The next stop marks the spot where General Johnson died. He was shot through the leg while leading a Confederate attack, refused to be evacuated to a field hospital, and died under the shade of a tree from blood loss. The stump of the tree still exists. A cannon marks the exact spot where Johnson died.

The next stop is the Peach Orchard where Union troops desperately began a fighting retreat toward Pittsburgh Landing. Nearby is the W. Manse George Cabin, the only log cabin still extant on the battlefield. Next is the Bloody Pond, where many soldiers from both sides stopped to take a drink and bathe their wounds. During the Union counterattack, many Confederates died in their pond, their blood turning its water red.
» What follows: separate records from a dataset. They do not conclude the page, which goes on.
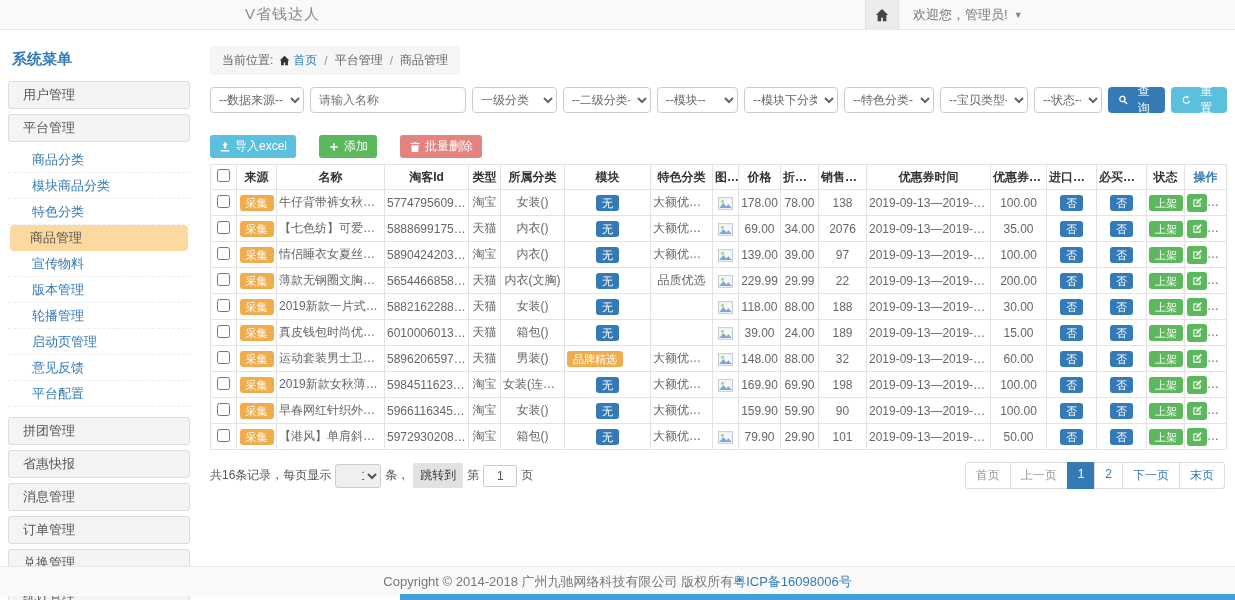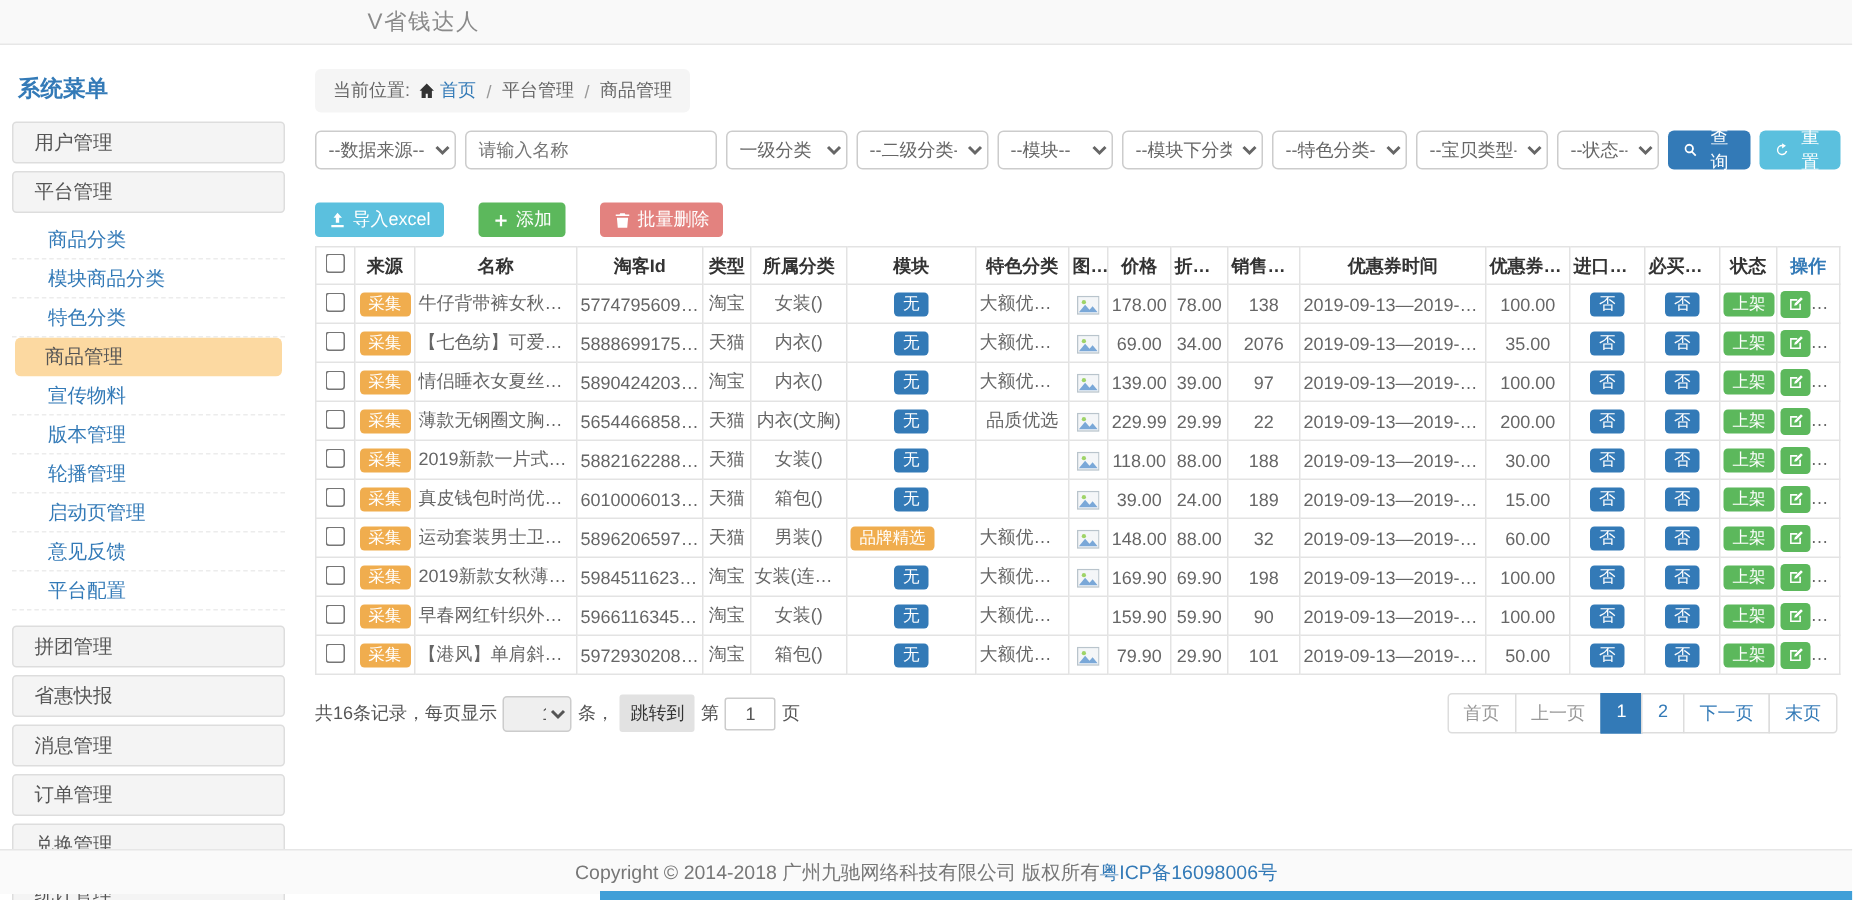--- a/index.html
+++ b/index.html
@@ -123,6 +123,17 @@
 
   <div class="topbar">
     <div class="brand">V省钱达人</div>
+    <div class="topbar-right">
+      <div class="home-box">
+        <svg viewBox="0 0 16 16">
+            <path d="M8 1L1 8h2v7h4v-4h2v4h4V8h2L8 1z"></path>
+          </svg>
+      </div>
+      <div class="welcome">
+        <span>欢迎您，管理员!</span>
+        <span class="caret">▼</span>
+      </div>
+    </div>
   </div>
 
   <div class="content-row">

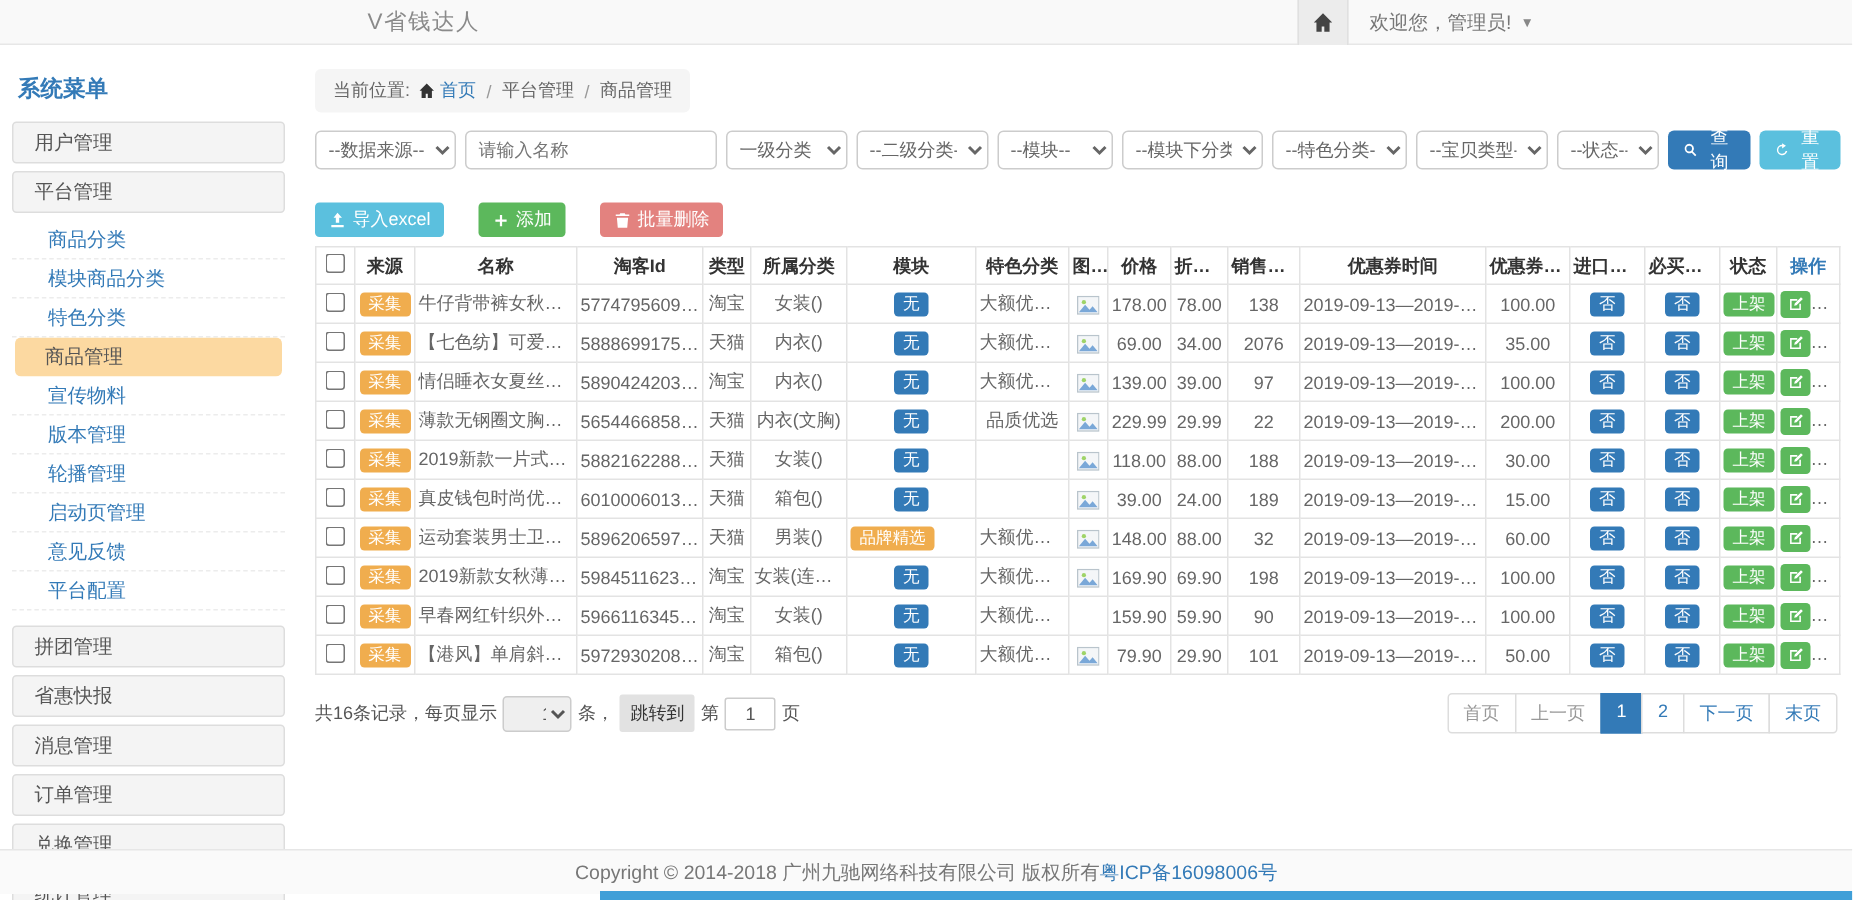--- a/index.html
+++ b/index.html
@@ -48,7 +48,7 @@
       height:26px; border:1px solid #ccc; border-radius:4px; font-size:12px; color:#666;
       padding:0 4px; background:#fff; outline:none; }
   .filters select[data-idx="0"]{width:94px}
-  .filters input[type=text]{width:168px; padding:0 8px;}
+  .filters input[type=text]{width:156px; padding:0 8px;}
   .filters select[data-idx="1"]{width:92px}
   .filters select[data-idx="2"]{width:88px}
   .filters select[data-idx="3"]{width:88px}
The final stop on the tour is the National Cemetery, where the Union dead of the battle are buried. Most of the graves are unmarked, owing to a lack of means of identification. Many regiments have their own sections of the cemetery.

Visiting Shiloh

The park is 110 miles from the Memphis airport and 150 miles from the Nashville airport. By road one can travel either along along I-40, exit at Lexington TN, and take Highway 22 South or, from Memphis, take Highway 57 East, then Highway 22 North. It is open from 8 AM until dusk all year except for Christmas Day.